Stored data
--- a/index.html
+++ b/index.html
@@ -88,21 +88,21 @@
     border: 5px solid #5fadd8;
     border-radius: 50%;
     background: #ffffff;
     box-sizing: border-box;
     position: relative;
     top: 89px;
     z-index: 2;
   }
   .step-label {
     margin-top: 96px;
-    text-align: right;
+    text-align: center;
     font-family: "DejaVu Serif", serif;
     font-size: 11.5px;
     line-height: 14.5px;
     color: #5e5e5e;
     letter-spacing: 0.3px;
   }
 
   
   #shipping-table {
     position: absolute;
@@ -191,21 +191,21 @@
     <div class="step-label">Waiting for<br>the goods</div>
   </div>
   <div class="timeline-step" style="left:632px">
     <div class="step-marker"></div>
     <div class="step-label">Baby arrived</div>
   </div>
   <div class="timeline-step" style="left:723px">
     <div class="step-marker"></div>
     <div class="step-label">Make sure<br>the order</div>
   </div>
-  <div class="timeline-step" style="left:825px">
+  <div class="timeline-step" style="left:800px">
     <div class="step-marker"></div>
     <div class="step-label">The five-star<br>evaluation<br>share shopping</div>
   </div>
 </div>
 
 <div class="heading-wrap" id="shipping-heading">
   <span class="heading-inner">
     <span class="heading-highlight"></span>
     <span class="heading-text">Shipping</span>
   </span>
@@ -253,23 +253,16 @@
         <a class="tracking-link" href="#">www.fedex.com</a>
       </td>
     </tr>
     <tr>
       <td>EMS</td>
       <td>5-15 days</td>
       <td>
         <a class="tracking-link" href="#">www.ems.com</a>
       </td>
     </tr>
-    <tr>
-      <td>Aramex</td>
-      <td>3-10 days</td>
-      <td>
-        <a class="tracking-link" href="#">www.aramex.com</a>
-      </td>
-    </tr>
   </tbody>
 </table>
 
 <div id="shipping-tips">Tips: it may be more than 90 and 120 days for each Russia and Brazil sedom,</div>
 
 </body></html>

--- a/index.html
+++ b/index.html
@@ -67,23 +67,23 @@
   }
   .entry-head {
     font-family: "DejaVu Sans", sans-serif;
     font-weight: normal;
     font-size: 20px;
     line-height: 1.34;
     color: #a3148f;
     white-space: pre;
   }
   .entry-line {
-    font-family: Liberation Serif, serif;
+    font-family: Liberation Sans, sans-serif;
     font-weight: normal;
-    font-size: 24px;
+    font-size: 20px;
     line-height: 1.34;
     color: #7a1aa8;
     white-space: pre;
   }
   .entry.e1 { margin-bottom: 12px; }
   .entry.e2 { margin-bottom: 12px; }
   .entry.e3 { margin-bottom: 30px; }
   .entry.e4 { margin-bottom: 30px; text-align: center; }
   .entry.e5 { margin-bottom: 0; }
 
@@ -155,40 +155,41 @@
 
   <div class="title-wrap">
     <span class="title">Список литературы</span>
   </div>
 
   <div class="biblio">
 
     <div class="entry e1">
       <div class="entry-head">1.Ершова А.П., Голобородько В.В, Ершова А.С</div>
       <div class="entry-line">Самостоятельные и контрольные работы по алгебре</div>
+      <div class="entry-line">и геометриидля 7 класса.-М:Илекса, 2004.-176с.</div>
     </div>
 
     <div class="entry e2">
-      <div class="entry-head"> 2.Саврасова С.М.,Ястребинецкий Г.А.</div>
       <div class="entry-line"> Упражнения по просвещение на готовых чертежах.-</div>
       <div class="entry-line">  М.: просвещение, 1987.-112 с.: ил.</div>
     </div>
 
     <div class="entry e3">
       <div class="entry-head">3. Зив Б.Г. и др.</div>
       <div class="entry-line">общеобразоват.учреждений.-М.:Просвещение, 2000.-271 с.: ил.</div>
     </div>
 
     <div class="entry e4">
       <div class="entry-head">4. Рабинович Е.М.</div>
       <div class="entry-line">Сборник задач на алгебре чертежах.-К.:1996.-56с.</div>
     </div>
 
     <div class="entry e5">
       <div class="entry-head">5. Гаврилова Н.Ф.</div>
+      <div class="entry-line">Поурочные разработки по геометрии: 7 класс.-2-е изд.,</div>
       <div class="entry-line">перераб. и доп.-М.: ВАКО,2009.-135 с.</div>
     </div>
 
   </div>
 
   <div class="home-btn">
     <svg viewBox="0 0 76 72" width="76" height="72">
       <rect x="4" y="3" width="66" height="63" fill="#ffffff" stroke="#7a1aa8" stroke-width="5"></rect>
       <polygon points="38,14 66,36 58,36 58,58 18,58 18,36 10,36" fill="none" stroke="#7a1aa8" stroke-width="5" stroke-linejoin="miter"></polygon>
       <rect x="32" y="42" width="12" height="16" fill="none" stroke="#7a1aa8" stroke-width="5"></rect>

-- About this task --
Where a line above holds the word "width", copy it.

-- Solution for this exercise --
     <svg viewBox="0 0 76 72" width="76" height="72">
       <rect x="4" y="3" width="66" height="63" fill="#ffffff" stroke="#7a1aa8" stroke-width="5"></rect>
       <polygon points="38,14 66,36 58,36 58,58 18,58 18,36 10,36" fill="none" stroke="#7a1aa8" stroke-width="5" stroke-linejoin="miter"></polygon>
       <rect x="32" y="42" width="12" height="16" fill="none" stroke="#7a1aa8" stroke-width="5"></rect>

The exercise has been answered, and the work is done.